While the reason given seemed perfectly rational, Tony felt disproportionately angry at the rebuttal. The truth was that he was deadly bored, and getting antsy: his skin was crawling with the urge to _do_ _something_. James had spent hours outside the day before, coming back with food, clothes and information from new contacts, but Tony hadn't seen anything other than the walls of their room since they had arrived, and the initial excitement at being free from HYDRA had long since worn off.

The room was starting to look a lot like another cell.

Swallowing down his temper, he suggested hopefully, “I can still take a look. I've already seen the inside, I know that some things can be set right without any specialized tools...”

James paused, then sat down and reluctantly took off his shirt. On the outside, the arm was slightly dented, but the outer plating could still be lifted to access the inside.

It didn't take more than a second to see that nothing could be done right now, and that something needed to be done very soon. Some wires were starting to rust, and they were pretty important ones, too. Actually, the one that seemed on the verge of falling off was directly plugged into James' nerves, if he had read the diagrams right, and it would hurt like hell if it disconnected.

But changing the wiring in this environment, with only basic tools and no real replacement (because he strongly doubted that James would bring him industrial quality copper, let alone anything better), was the equivalent of trying to take out the shrapnel in his chest with a rusted fork. This was different from building the armor in the cave: at least then he had had access to some actual materials, and the armor hadn't been directly connected to someone else's brain...

“I need my workshop to do some maintenance on this, or you're going to be paralyzed by pain very soon,” he announced bluntly. “Actually, scratch that, I need my workshop to make you an arm that isn't meant to keep you dependent on a mechanic. Seriously, this thing is going to kill you if you don't take care of it. I'm pretty sure that some of the components will get into your blood if you just wait long enough... I know that you're more resistant than an average human, but even you will _not_ like heavy-metal poisoning.”

James frowned. “I already told you that I don't _want_ to go back to the states. Why do you keep insisting? I won't change my mind, you know.”

Tony glared back. “Are you even listening to me? I'm not saying that because I want to go home, I'm saying that because you're going to _die_ if we don't! “

“You underestimate my healing factor,” James shrugged. “I'll be fine, don't worry about me.”

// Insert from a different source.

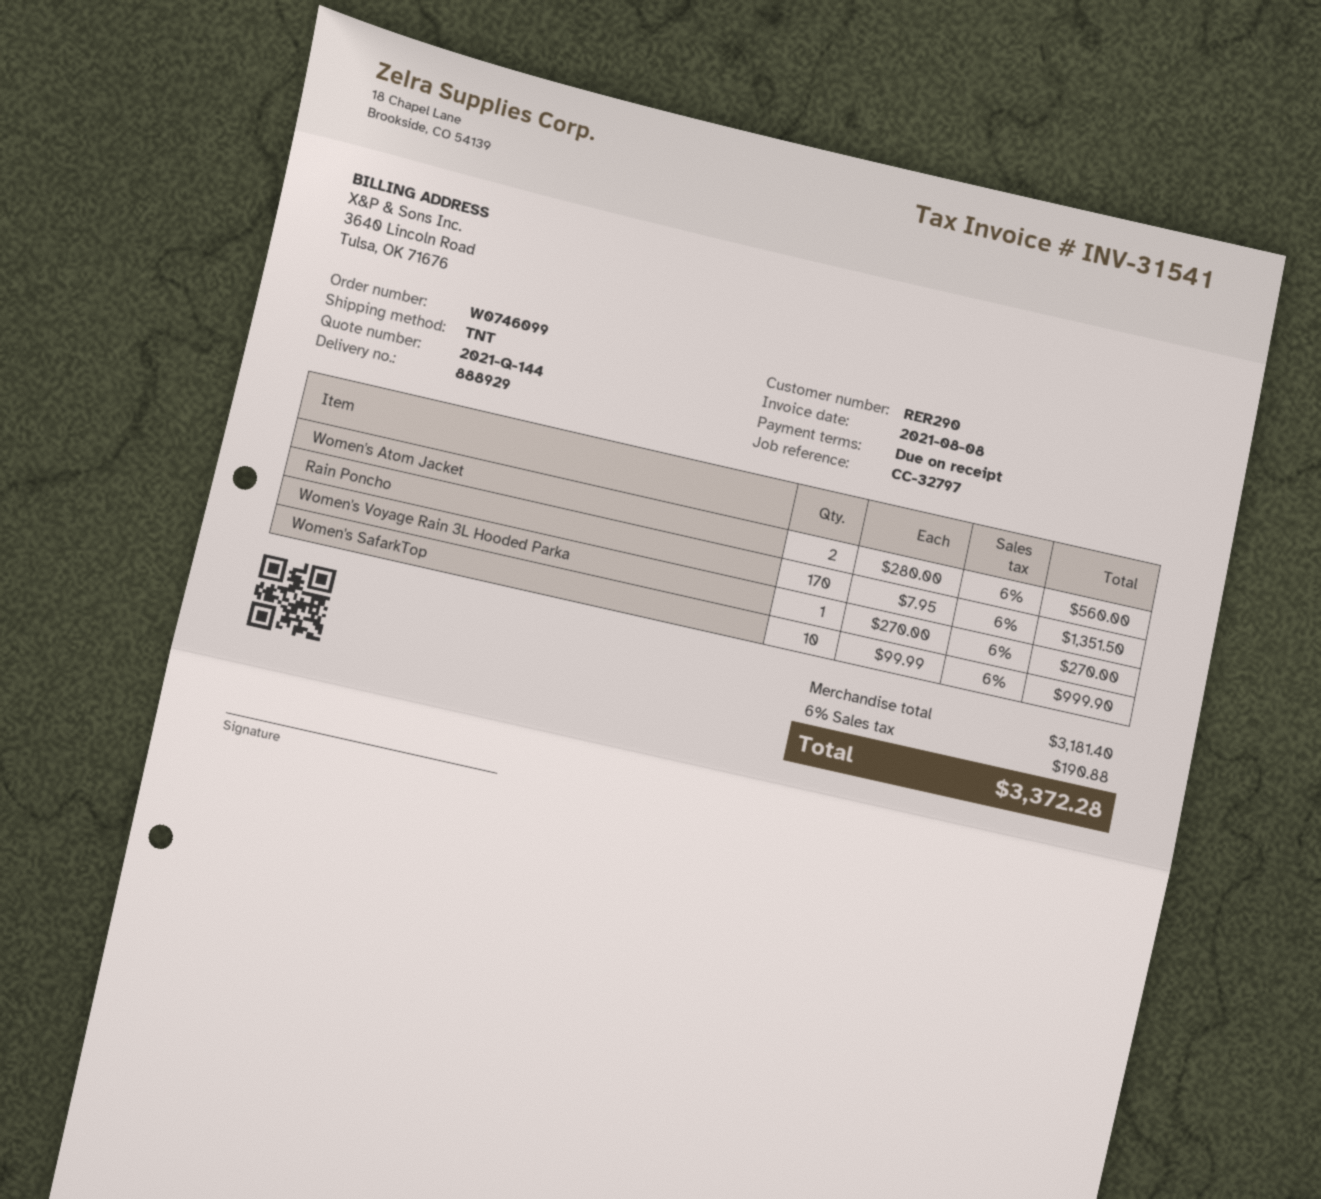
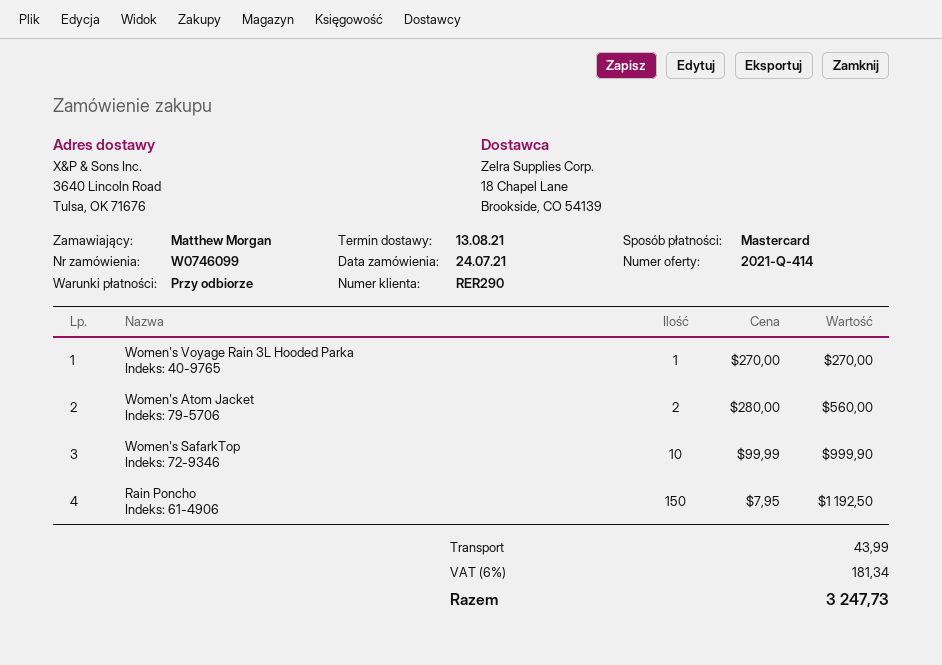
quote number: 2021-Q-144 -> 2021-Q-414
Rain Poncho: 170 x 7.95 = 1351.50 -> 150 x 7.95 = 1192.50
shipping: none -> 43.99
tax: 6% = 190.88 -> 6% = 181.34
total: 3372.28 -> 3247.73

Tony felt so frustrated he was ready to scream. Was James actually deaf? Or did he just think that Tony was an idiot? Or maybe he just didn't trust him, which hurt more than expected. Tony wouldn't try to manipulate his friend this way, but apparently said friend had decided that he wasn't worth listening to.

He tried to feel anything else than tired resignation when James roughly put back the missing plates on his arm and got up. If only he could manage to at least get angry, or betrayed... But the only word he could find that accurately described how he felt was _numb._ The joy at being free at last? Gone. His usual longing for home? Gone. The hurt at being ignored by James? Nowhere to be found. It would have been really scary if he had still been able to feel fear.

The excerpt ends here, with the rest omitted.